3. Create a Narrative Bridge
Once the house is clean, you need to tie it all together. Every profile—whether it’s a portfolio site, a calendar booking tool, or a bio on a conference page—should point back to your primary professional destination (usually your website or LinkedIn). This creates a "hub and spoke" model that tells Google, "This is the source of truth for this person."
Understanding Google's Narrative
Search engines are not malicious; they are just data-hungry. They pull whatever has the most authority. If your old blog from 2012 has more "authority" (backlinks and age) than your current LinkedIn profile, Google will show the blog first.

This is why search results cleanup is a project of re-optimization. You have to feed the search engine current data. By updating your LinkedIn regularly, linking your personal site to your new professional profiles, and pruning the dead wood, you signal to the algorithm that your previous online identity has evolved.

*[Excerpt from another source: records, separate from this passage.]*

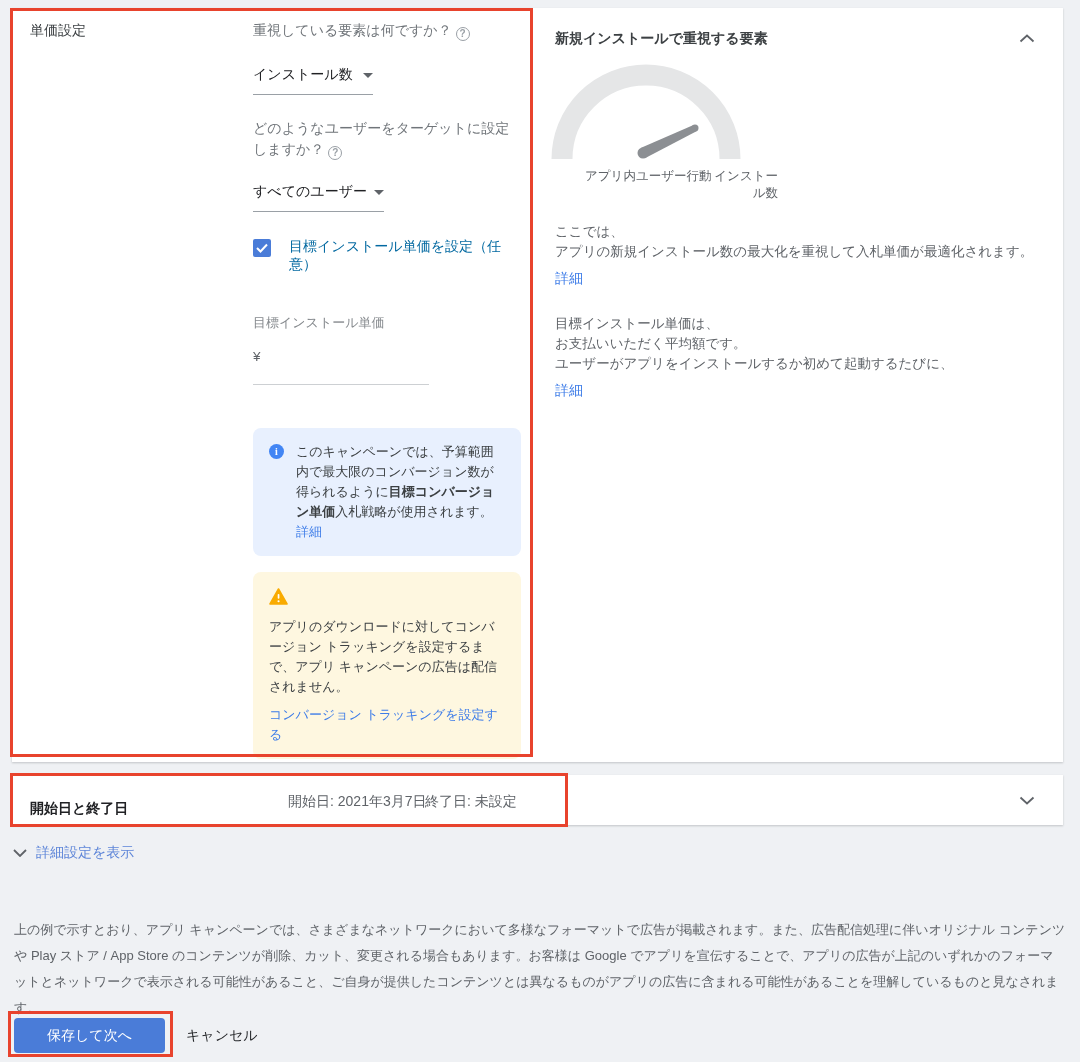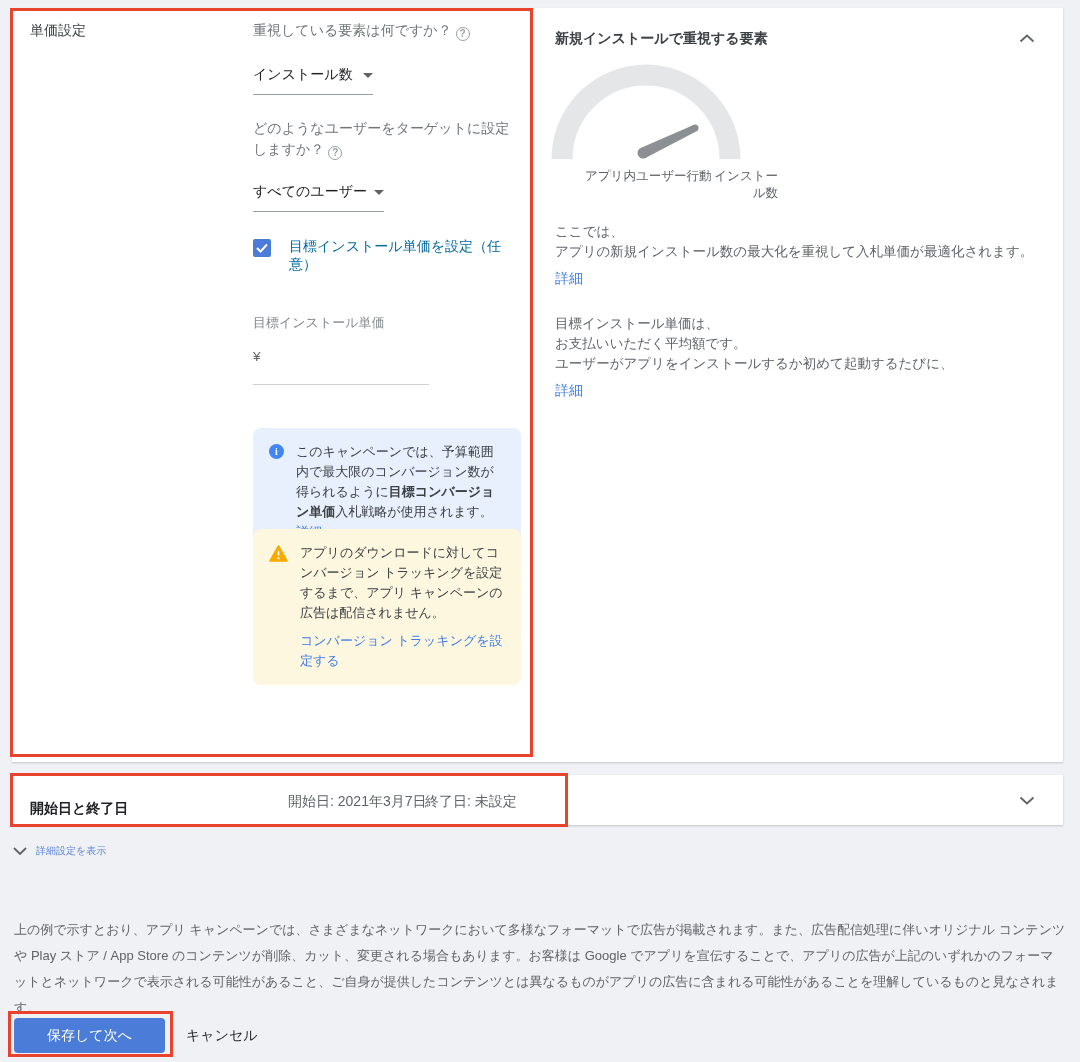--- a/index.html
+++ b/index.html
@@ -122,7 +122,7 @@
         </span>
       </div>
 
-      <div class="abs note-box warn-box" style="left:0; top:521px;">
+      <div class="abs note-box warn-box" style="left:0; top:564px;flex-direction:column;">
         <svg width="19" height="17" style="flex:none; margin-top:2px;">
           <path d="M9.5 1 L18 16 H1 Z" fill="#f9ab00" stroke="#f9ab00" stroke-width="1.6" stroke-linejoin="round"></path>
           <rect x="8.7" y="6" width="1.7" height="4.8" rx="0.8" fill="#fff"></rect>

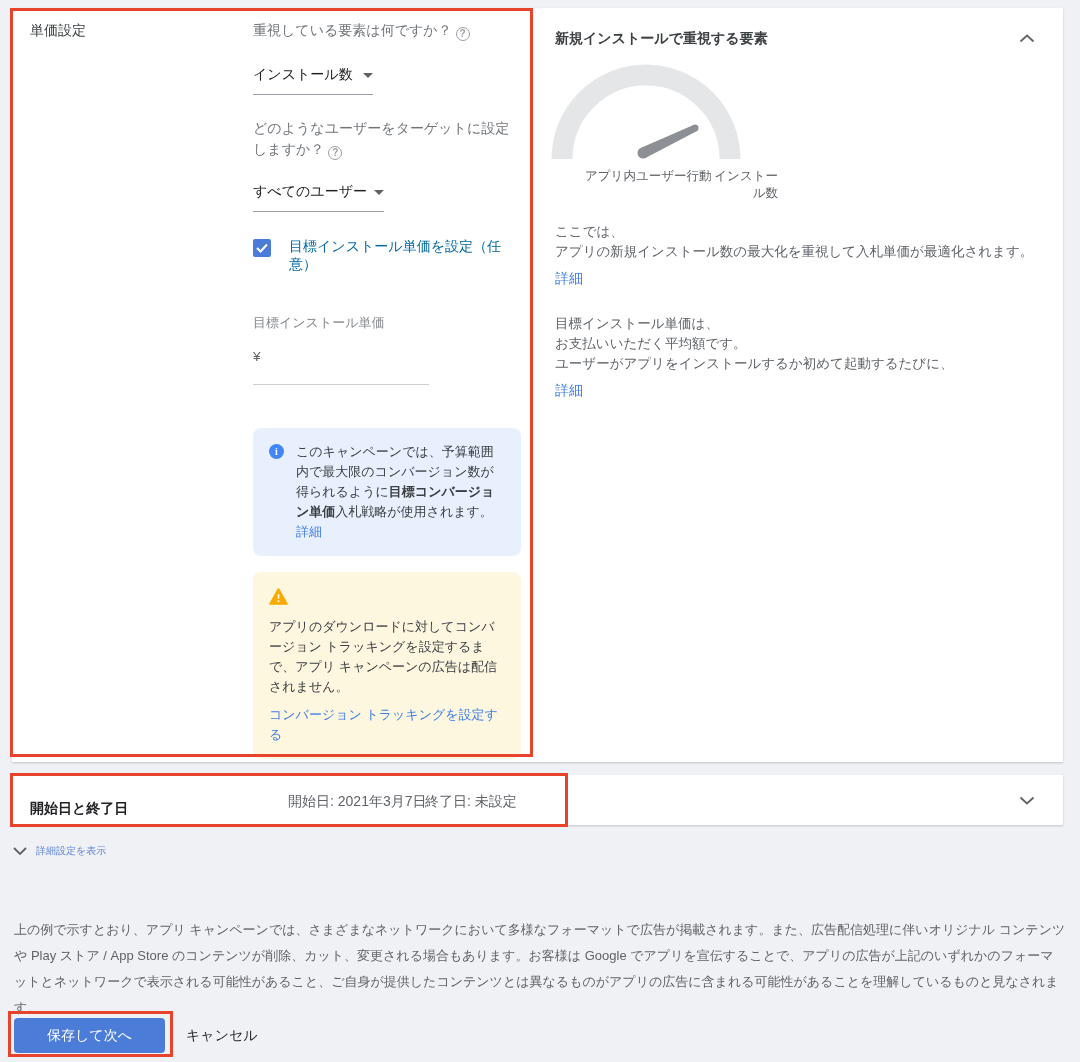--- a/index.html
+++ b/index.html
@@ -59,7 +59,7 @@
   .date-val { font-size:14px; color:#5f6368; }
 
   .adv-row { display:flex; align-items:center; gap:9px; cursor:pointer; }
-  .adv-row .lnk { font-size:10px; color:#5d85d8; }
+  .adv-row .lnk { font-size:14px; color:#5d85d8; }
 
   .disclaimer { width:1052px; font-size:13px; line-height:26px; color:#5f6368; }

Final Thoughts: Don't Expect Overnight Miracles
If you see a consultant promising that your negative results or old bios will disappear in 24 hours, run. Google’s index is massive, and it takes time to recrawl and re-index your footprint. My advice? Spend one afternoon a month as the "Digital Janitor."
Use your incognito window, check your page one, and update the platforms that have slipped into the past. Your personal brand is your most valuable asset. Don’t let a few forgotten accounts from five years ago dictate the narrative of your future.
The "Reputation Maintenance" Checklist
Monthly: Perform a Google search for your name in incognito mode. Quarterly: Review your primary professional profiles for alignment in job titles and bios. Annually: Audit your "long-tail" profiles (like TypeCalendar or old industry directories) to ensure they are either updated or archived.Remember: You are the author of your digital presence. Start editing today.